2) Solution is kept in Refrigerator for 24 hrs
3) Glycerine is added to make up 2/3 of volume (glycerine : water,
2:1)
4) Suspension again stored in refrigerator for 24 hrs and afterwards
centrifuged.
5) Supernatent is filtered and stored in air tight bottles inside
refrigerator
6) Sealed in ampoules (labeled giving details of hormones conc.,
date of prep)
5. Dose
Calculation of doses and dilution:
I. 1-3 whole glands from ripe donor to nearly same wt as that of
recipient fish
II. For IMC 2 doses: 2-3 mg/kg BW and 5-8 mg/kg/BW
III. Exotic carps: 3-4 mg/kg/BW, 7-10 mg/kg BW
6. Ponds for induced breeding and the breeding hapas
• Brood stock
• Brood stock ponds (No blooms, predaceous insects & fishes.
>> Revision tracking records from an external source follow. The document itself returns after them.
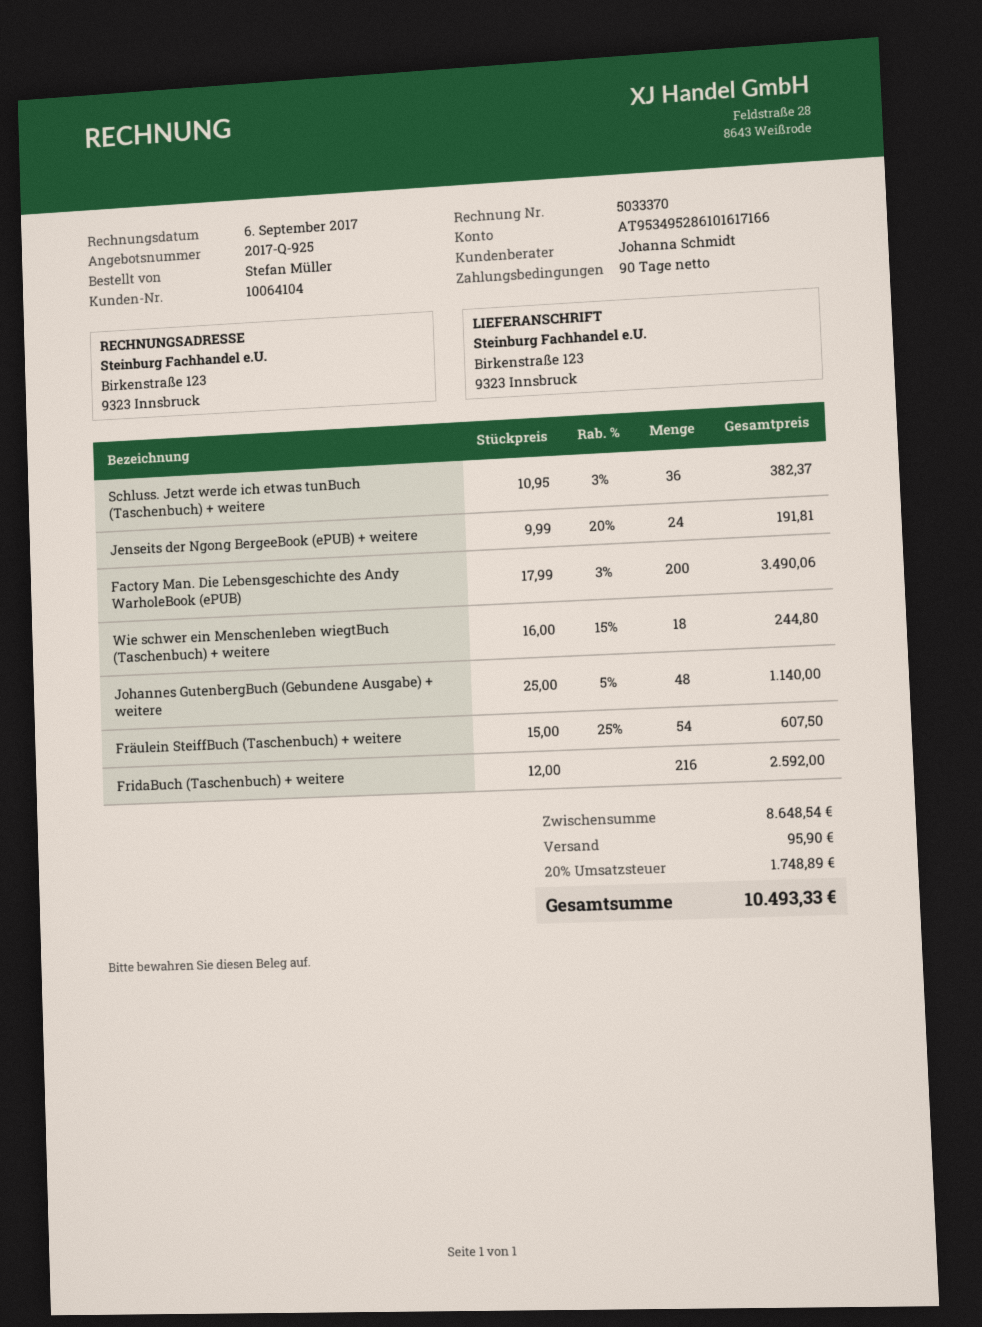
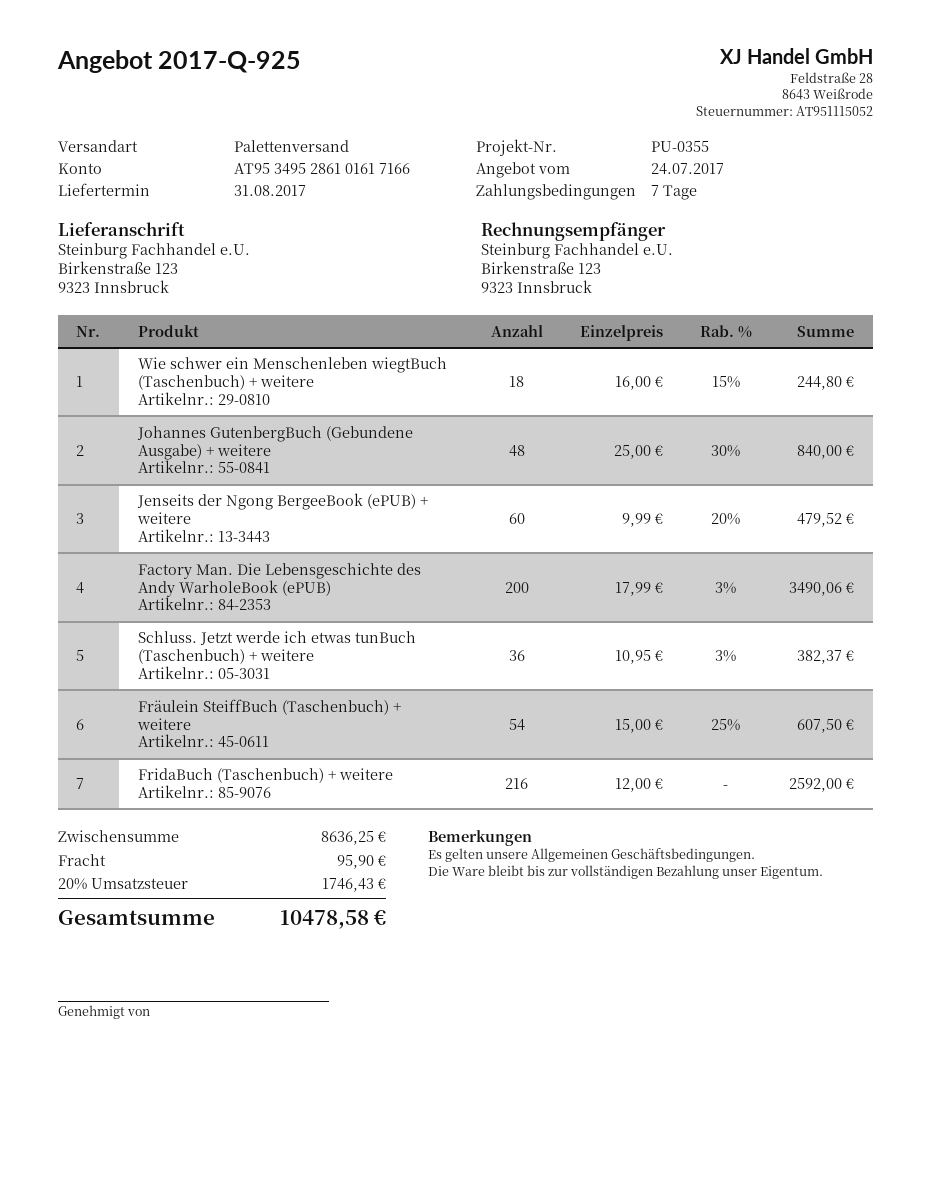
payment terms: 90 days -> 7 days
Jenseits der Ngong BergeeBook (ePUB) + weitere: 24 x 9.99 - 20% = 191.81 -> 60 x 9.99 - 20% = 479.52
Johannes GutenbergBuch (Gebundene Ausgabe) + weitere: 48 x 25.00 - 5% = 1140.00 -> 48 x 25.00 - 30% = 840.00
subtotal: 8648.54 -> 8636.25
tax: 20% = 1748.89 -> 20% = 1746.43
total: 10493.33 -> 10478.58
• In these ponds only breeding hapas are fixed, inside which the injected brood fishes of
both sexes are released to spawn.
BREEDING HAPA
Box shaped cloth container, like an inverted net with a cover. (fine-meshed).
Hapa should have fine thin cloth such that ovarian eggs do not pass out when released by
fish
Dimensions of hapas
a) 4 kg fish: 3.6X1.8X1.0 m
b) 1.5-4 kg: 2.4X1.2X1.0 m
c) Under 1.5 kg: 1.8X1.0X1.0 m
It has an opening on wider side
It is fixed with the help of bamboo poles
When fixed, bottom of hapa should not touch muddy pond bottom at least 15-20
cm of hapa should remain above water level.
7. Injection of pituitary extracts to breeders
• Hypodermic syringe (2ml) with 0.1 ml graduations is used.
• Thickness and length of needle depends upon size of recipient fish.
• Generally BDH no. 22 needle- 1-3 kg wt
no. 19 needle – larger fishes
no. 24 needle – smaller fishes
Mode of injection: Intraperitoneal or intramuscular
• Intraperitoneal: injected at
the base of pelvic fin. Fish may
die due to damage of internal
organ. Practiced in US.
• Tip of needle is inserted
under a scale and is pushed
through abdominal wall into
body cavity and then directed
parallel to ventral surface
Intramuscular: popular in Brazil and India. Administered in caudal
peduncle. While injecting the needle is first inserted under a scale
parallel to body and muscle is pierced through quickly at 45°, so that
no damage is done to scale.
• In case of single injection, this could be done in late in the evening
and spawning could be over by early hours of morning.
• Both injected males and females are kept together in breeding
hapa for spawning.
• In breeding hapa for C. carpio, hanging fibrous roots of water
hyacinth are kept because eggs of common carp are sticky.
8. Spawning and fertilization
• After few hrs of injection, the brood fishes spawn naturally in
breeding hapa.
• Sex play is observed between male and female after final injection.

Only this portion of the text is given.